Send FREE video emails in Yahoo! Mail!
http://promo.yahoo.com/videomail/

Re: frustration with database size

From
Einar Karttunen
Date:
On 20.01.02 05:12 -0800(+0000), Andrew Gould wrote:
> The process above resulted in an **increase** in
> database size from 12GB to 14GB.
>
> I'm both surprised and stumped.  Obviously, there's
> much I'm not understanding about COPY, vacuumdb and
> database size.
>
> Does anyone have any guidance?
>
Which files are taking up the space? Just look inside the
database directory. The files are named by oids. One
suspect is indexes, which may result in space loss.

- Einar Karttunen

Re: frustration with database size

From
Tom Lane
Date:
Andrew Gould <andrewgould@yahoo.com> writes:
> The process above resulted in an **increase** in
> database size from 12GB to 14GB.
> I'm both surprised and stumped.

Seems odd to me too.  Like Einar, I am wondering about index sizes.

An easy way to get some data is to do a VACUUM so that the relpages
statistics are up to date, and then do

select relname,relkind,relpages from pg_class order by relpages desc;

            regards, tom lane

Re: frustration with database size

From
Andrew Gould
Date:
Thanks!  I must have missed dropping/recreating one of
the primary key indexes.  The relpages for the index
exceeded the relpages for the table.

I dropped and recreated the index, and vacuumed the
database.  The overall database size is down to 11GB.
It's still large; but at least the numbers make more
sense.

Thanks again,

Andrew Gould

--- Tom Lane <tgl@sss.pgh.pa.us> wrote:
> Andrew Gould <andrewgould@yahoo.com> writes:
> > The process above resulted in an **increase** in
> > database size from 12GB to 14GB.
> > I'm both surprised and stumped.
>
> Seems odd to me too.  Like Einar, I am wondering
> about index sizes.
>
> An easy way to get some data is to do a VACUUM so
> that the relpages
> statistics are up to date, and then do
>
> select relname,relkind,relpages from pg_class order
> by relpages desc;
>
>             regards, tom lane
>
> ---------------------------(end of
> broadcast)---------------------------
> TIP 5: Have you checked our extensive FAQ?
>
> http://www.postgresql.org/users-lounge/docs/faq.html


__________________________________________________
Do You Yahoo!?
Send FREE video emails in Yahoo!

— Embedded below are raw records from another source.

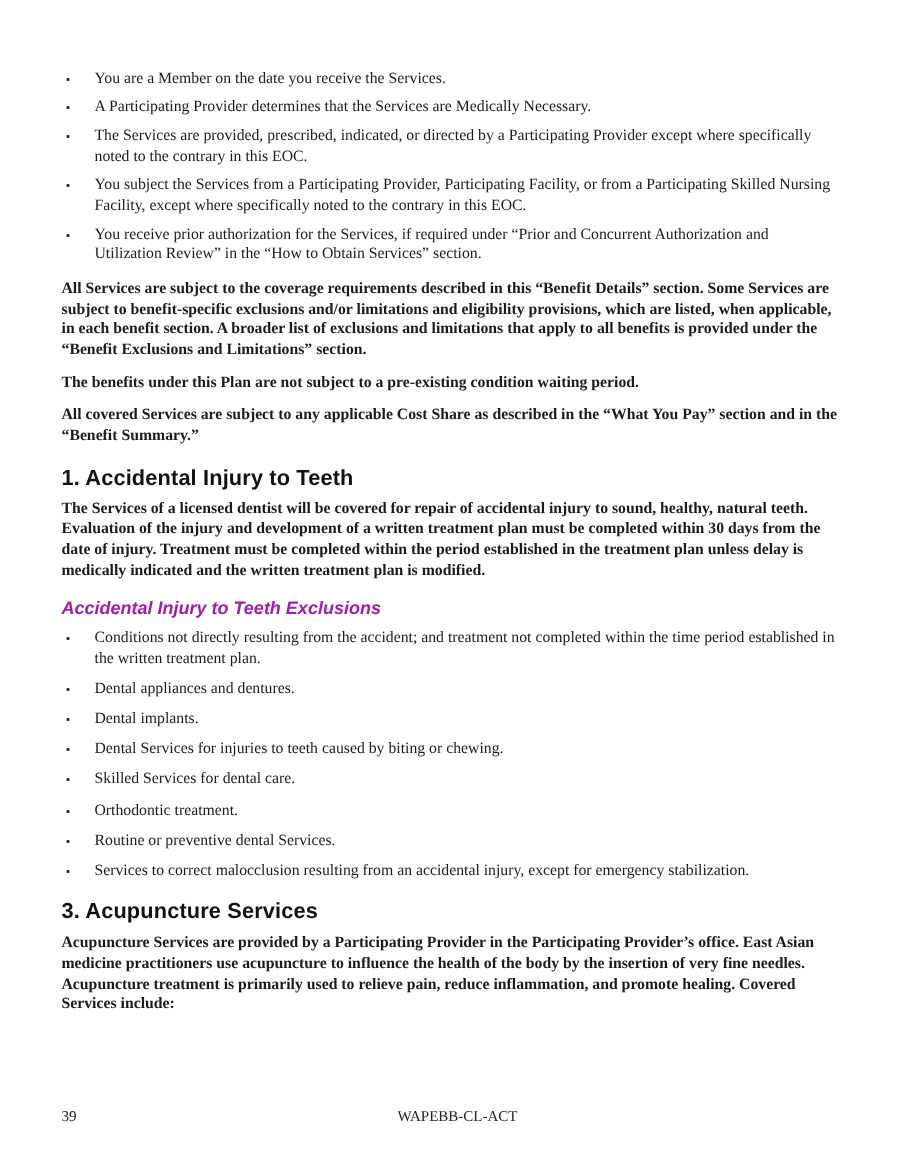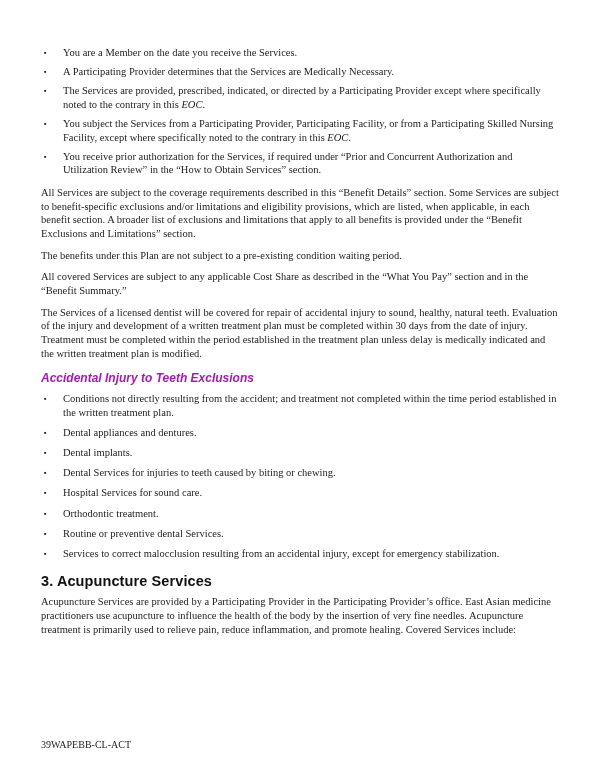--- a/index.html
+++ b/index.html
@@ -35,54 +35,55 @@
     line-height: 13.5px;
     padding-left: 3px;
     color: #1c1c1c;
   }
   .btext { flex: 1 1 auto; }
 
   .para {
     font-size: 10.5px;
     line-height: 1.3;
     margin-bottom: 8px;
+    font-weight: bold;
   }
   .intro-paras { margin-top: 9px; }
 
   .sec-heading {
     font-family: "Liberation Sans", sans-serif;
     font-size: 14.5px;
     font-weight: bold;
     color: #111111;
     margin: 13px 0 6px 0;
     letter-spacing: 0.1px;
   }
   .sub-heading {
     font-family: "Liberation Sans", sans-serif;
     font-size: 12px;
     font-weight: bold;
     font-style: italic;
     color: #a21caf;
     margin: 11px 0 7px 0;
   }
-  .it { font-style: italic; }
+  .it { }
 
   .excl-list { margin-bottom: 4px; }
   .excl-list .bullet-item { margin-bottom: 6.5px; }
 
   .footer {
     display: flex;
     align-items: baseline;
     font-size: 10px;
     color: #222222;
     margin-top: auto;
   }
   .footer .f-left  { flex: 1 1 0; text-align: left; }
   .footer .f-mid   { flex: 0 0 auto; text-align: center; }
-  .footer .f-right { flex: 1 1 0; text-align: left; }
+  .footer .f-right { flex: 1 1 0; text-align: center; }
 </style>
 </head>
 <body>
 
 <div class="page">
   <div class="content">
 
     <ul class="blist">
       <li class="bullet-item">
         <span class="marker">▪</span>
@@ -105,20 +106,21 @@
         <span class="btext">You receive prior authorization for the Services, if required under “Prior and Concurrent Authorization and Utilization Review” in the “How to Obtain Services” section.</span>
       </li>
     </ul>
 
     <div class="intro-paras">
       <p class="para">All Services are subject to the coverage requirements described in this “Benefit Details” section. Some Services are subject to benefit-specific exclusions and/or limitations and eligibility provisions, which are listed, when applicable, in each benefit section. A broader list of exclusions and limitations that apply to all benefits is provided under the “Benefit Exclusions and Limitations” section.</p>
       <p class="para">The benefits under this Plan are not subject to a pre-existing condition waiting period.</p>
       <p class="para">All covered Services are subject to any applicable Cost Share as described in the “What You Pay” section and in the “Benefit Summary.”</p>
     </div>
 
+    <h1 class="sec-heading">1. Accidental Injury to Teeth</h1>
     <p class="para">The Services of a licensed dentist will be covered for repair of accidental injury to sound, healthy, natural teeth. Evaluation of the injury and development of a written treatment plan must be completed within 30 days from the date of injury. Treatment must be completed within the period established in the treatment plan unless delay is medically indicated and the written treatment plan is modified.</p>
 
     <h2 class="sub-heading">Accidental Injury to Teeth Exclusions</h2>
     <ul class="blist excl-list">
       <li class="bullet-item">
         <span class="marker">▪</span>
         <span class="btext">Conditions not directly resulting from the accident; and treatment not completed within the time period established in the written treatment plan.</span>
       </li>
       <li class="bullet-item">
         <span class="marker">▪</span>
@@ -127,21 +129,21 @@
       <li class="bullet-item">
         <span class="marker">▪</span>
         <span class="btext">Dental implants.</span>
       </li>
       <li class="bullet-item">
         <span class="marker">▪</span>
         <span class="btext">Dental Services for injuries to teeth caused by biting or chewing.</span>
       </li>
       <li class="bullet-item">
         <span class="marker">▪</span>
-        <span class="btext">Hospital Services for sound care.</span>
+        <span class="btext">Skilled Services for dental care.</span>
       </li>
       <li class="bullet-item">
         <span class="marker">▪</span>
         <span class="btext">Orthodontic treatment.</span>
       </li>
       <li class="bullet-item">
         <span class="marker">▪</span>
         <span class="btext">Routine or preventive dental Services.</span>
       </li>
       <li class="bullet-item">

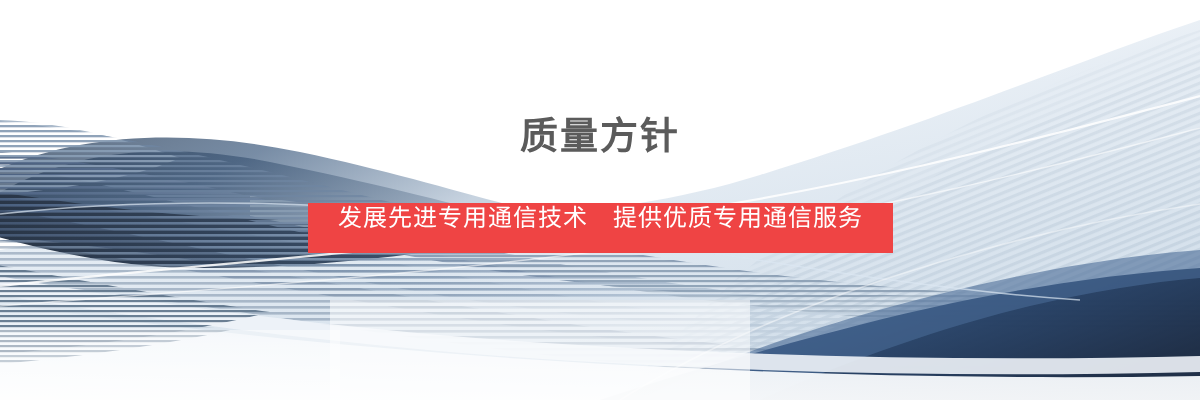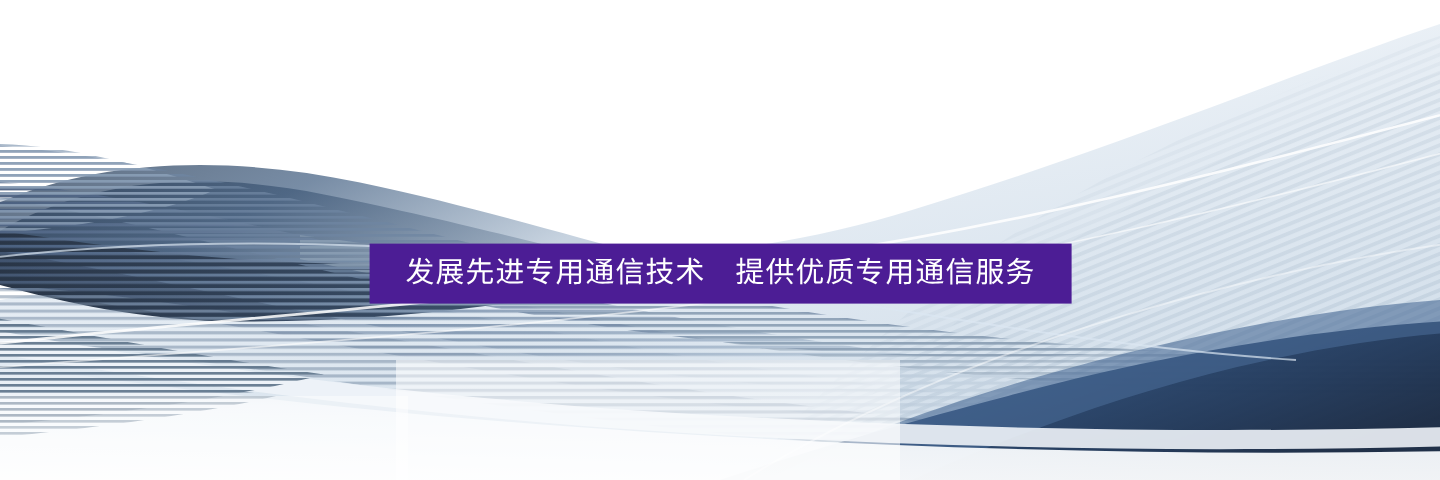--- a/index.html
+++ b/index.html
@@ -54,23 +54,22 @@
     color: #5b5b5b;
     white-space: nowrap;
   }
 
   .slogan-bar {
     position: absolute;
     left: 308px;
     top: 203px;
     width: 585px;
     height: 50px;
-    background: #4c1d95;
+    background: #ef4444;
     display: flex;
-    align-items: center;
     justify-content: center;
   }
 
   .slogan-text {
     color: #ffffff;
     font-size: 24px;
     line-height: 30px;
     font-weight: normal;
     letter-spacing: 1px;
     white-space: pre;
@@ -214,19 +213,20 @@
         <path d="M-20,120 C40,118 110,134 180,158 C140,176 70,190 -20,196 Z" fill="#8fa3b9" opacity="0.75"></path>
       </g>
 
       <rect x="0" y="330" width="340" height="70" fill="#ffffff" opacity="0.45"></rect>
       <rect x="330" y="300" width="420" height="100" fill="#ffffff" opacity="0.55"></rect>
     </svg>
   </div>
 
   <div class="content">
 
+    <div class="page-title">质量方针</div>
 
     <div class="slogan-bar">
       <span class="slogan-text">发展先进专用通信技术　提供优质专用通信服务</span>
     </div>
 
   </div>
 </div>
 
 </body></html>

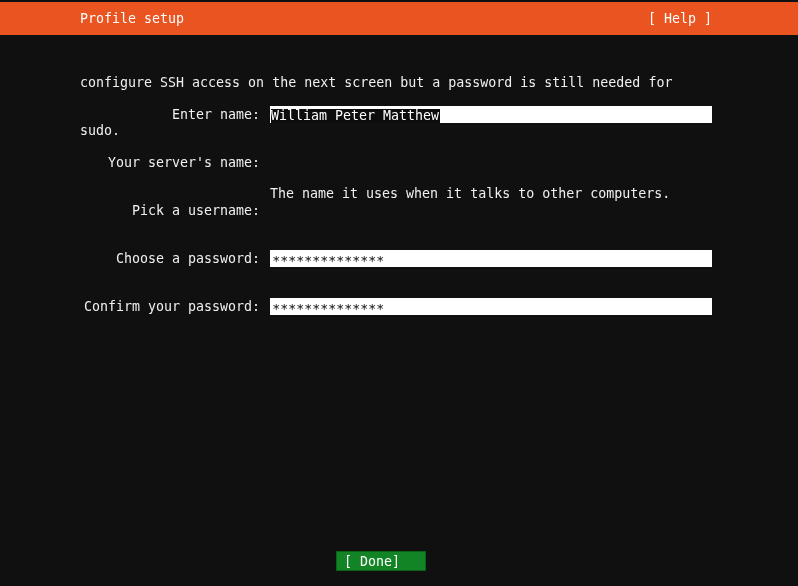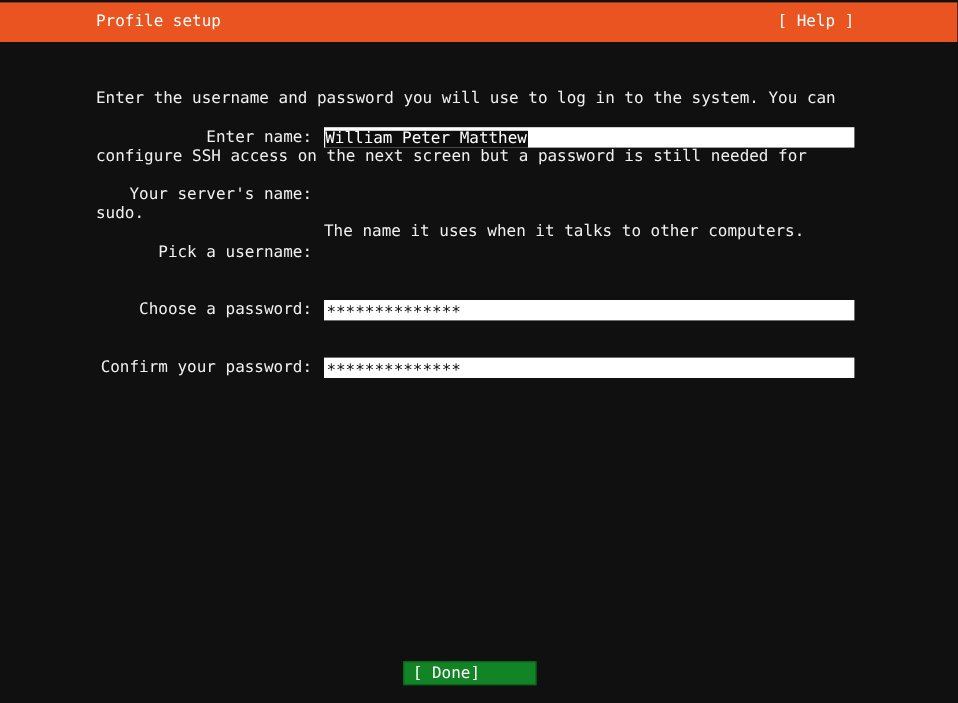--- a/index.html
+++ b/index.html
@@ -42,38 +42,37 @@
     background:var(--inverse_bg,#0d0d0d);color:#ffffff;white-space:pre;
   }
   .mask{
     display:block;line-height:17px;padding-left:2px;
     color:#101010;white-space:pre;
   }
   .field-helper{
     position:absolute;left:270px;top:186px;line-height:16px;white-space:pre;text-align:right;
   }
   .done-btn{
-    position:absolute;left:336px;top:551px;width:111px;height:20px;
+    position:absolute;left:336px;top:551px;width:90px;height:20px;
     box-sizing:border-box;border:1px solid #0a6418;
     background:var(--button_bg,#128426);color:#ffffff;
     display:flex;align-items:center;
     padding:0 7px;white-space:pre;cursor:pointer;
     font-family:inherit;font-size:inherit;
   }
 </style>
 </head>
 <body style="background: rgb(16, 16, 16);">
 
 <div class="titlebar">
   <span class="title">Profile setup</span>
   <span class="help">[ Help ]</span>
 </div>
 
 <div class="instructions">
-  <div>Enter the username and password you will use to log in to the system. You can</div>
   <div>configure SSH access on the next screen but a password is still needed for</div>
   <div>sudo.</div>
 </div>
 
 <div class="row row-name">
   <span class="flabel">Enter name:</span>
   <div class="field">
     <span class="inv">William Peter Matthew</span>
   </div>
 </div>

Mail!
http://promo.yahoo.com/videomail/

Re: frustration with database size

From
"Thomas F. O'Connell"
Date:
> An easy way to get some data is to do a VACUUM so that the relpages
> statistics are up to date, and then do
>
> select relname,relkind,relpages from pg_class order by relpages desc;


well, that certainly is data. but what does it mean?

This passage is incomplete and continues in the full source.